Awig-awig yang hidup dalam masyarakat tak hanya membedakan hak dan kewajiban, tapi juga memberi sanksi adat baik berupa denda, fisik, psikologi maupun yang bersifat spiritual, misalnya mengaksama (minta maaf), dedosaan (denda uang), kerampang (penyitaan harta benda), kasepekang (tidak diajak bicara) dalam waktu tertentu, hingga kaselong (diusir dari desa).

  1. Lompat Batu

Lompat Batu merupakan kearifan lokal dari tanah Nias. Mengutip situs Kementerian Pendidikan dan Kebudayaan, tradisi yang hanya dilakukan laki-laki ini menunjukkan kedewasaan, ketangkasan dan keberanian seseorang.

Jika seorang lelaki berhasil melompat batu setinggi dua meter dengan ketebalan 40 cm, maka dianggap heroik dan prestisius, baik bagi individu, keluarga, bahkan masyarakat seluruh desa.

  1. Ogoh-ogoh

Ogoh-ogoh merupakan karya seni patung yang diarak dalam sebuah pawai menuju perayaan Hari Raya Nyepi. Berukuran besar dan menyerupai patung raksasa, ogoh-ogoh dibawa oleh sekelompok masyarakat mengelilingi desa.

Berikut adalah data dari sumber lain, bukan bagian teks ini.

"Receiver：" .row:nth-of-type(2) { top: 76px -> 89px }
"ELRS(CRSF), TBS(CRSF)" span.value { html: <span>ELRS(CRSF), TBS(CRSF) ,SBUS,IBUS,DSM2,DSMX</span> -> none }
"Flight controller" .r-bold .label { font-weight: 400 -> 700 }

Mengutip situs Pemerintah Kabupaten Buleleng, ogoh-ogoh asal katanya adalah ogah-ogah dalam bahasa Bali yang artinya sesuatu yang digoyang-goyangkan.

  1. Te Aro Neweak Lako

Te Aro Neweak Lako yang berarti alam adalah aku merupakan kearifan lokal dari Papua. Gunung Erstberg dan Grasberg dipercaya sebagai kepala mama, tanah dianggap sebagai bagian hidup manusia, sehingga pemanfaatan sumber daya alam haruslah berhati-hati.

  1. Celako Kumali

Celako kumali merupakan kearifan lokal dari Serawai, Bengkulu. Celako kumali berarti kelestarian lingkungan terwujud dari kuatnya keyakinan tata nilai dalam berladang dan tradisi tanam.